Abstract

Four different control methods for ramping down the power output from a Supercritical Carbon Dioxide (sCO2) simple cycle were studied to support the development of 10 MWe Pilot Plant Test Facility, funded by the US Department of Energy. These detailed transient models are written using NPSS (Numerical Propulsion System Simulation). The main components of the NPSS models include a compressor, turbine, High-Temperature Recuperative heat exchanger (HTR), cooler, heater, pipes, and valves. In the transient models, the thermal mass and CO2 fluid volume for each main component are based on representative data or proven design practices for the corresponding component. The steady-state performance of each main component has been validated with representative data while the transient performance of the HTR has been validated with published experimental data. The models have been used to study the methods to ramp down the power output. The methods include extracting the CO2 from the inventory, reducing the opening of turbine inlet throttle valve, and increasing the temperature of the cooling water entering the cooler.
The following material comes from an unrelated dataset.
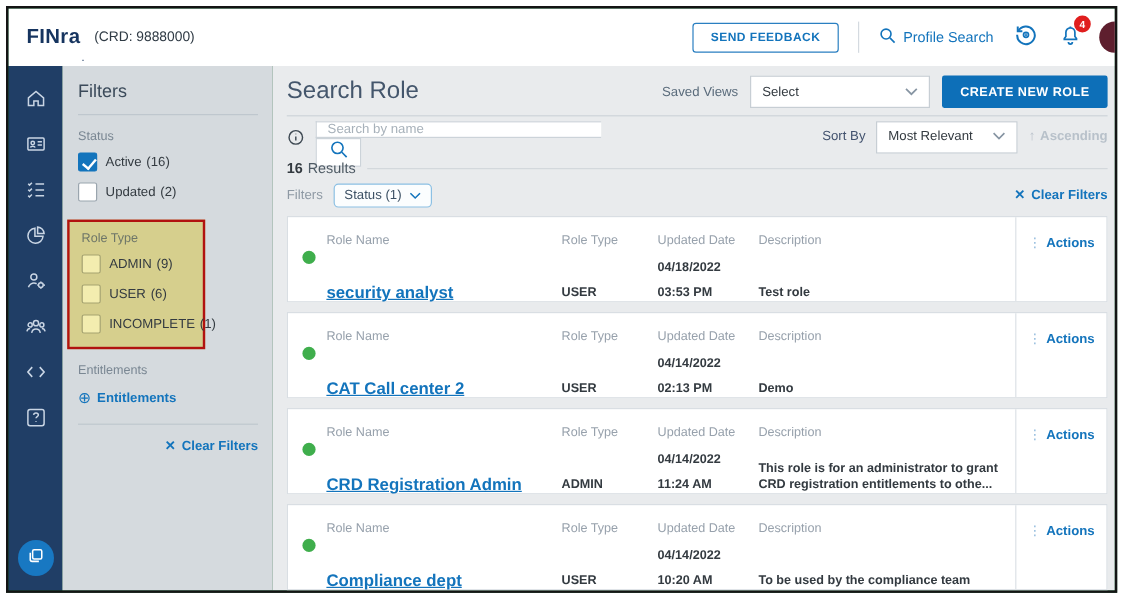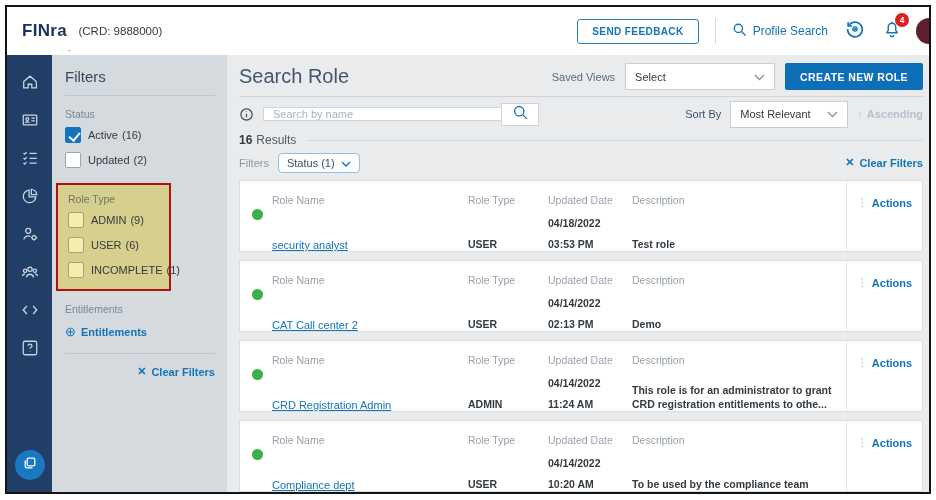"Search by name" .search-wrap { align-items: center -> flex-start; flex-direction: none -> column }
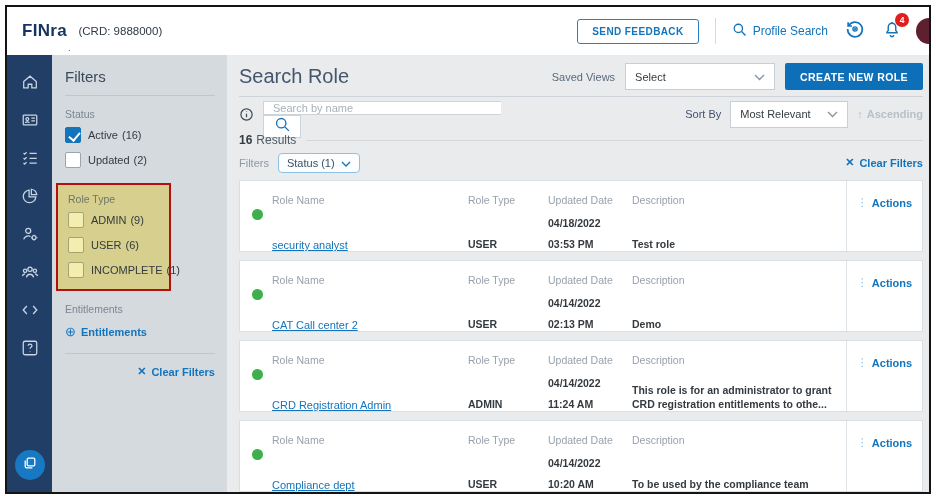"security analyst" .c-link { font-size: 11px -> 14px; font-weight: normal -> bold }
These methods, along with a hybrid method of combining the first two methods, were evaluated for the rate of turndown in the power output, operability of the compressor, and cycle efficiency. The preliminary results suggest that inventory extraction is the most efficient but has a slow turndown rate while turbine throttle control is less efficient but results in a faster turndown rate. In addition, the inventory extraction reduces the margin of the compressor choke line but the turbine throttle control increases the margin of the choke line.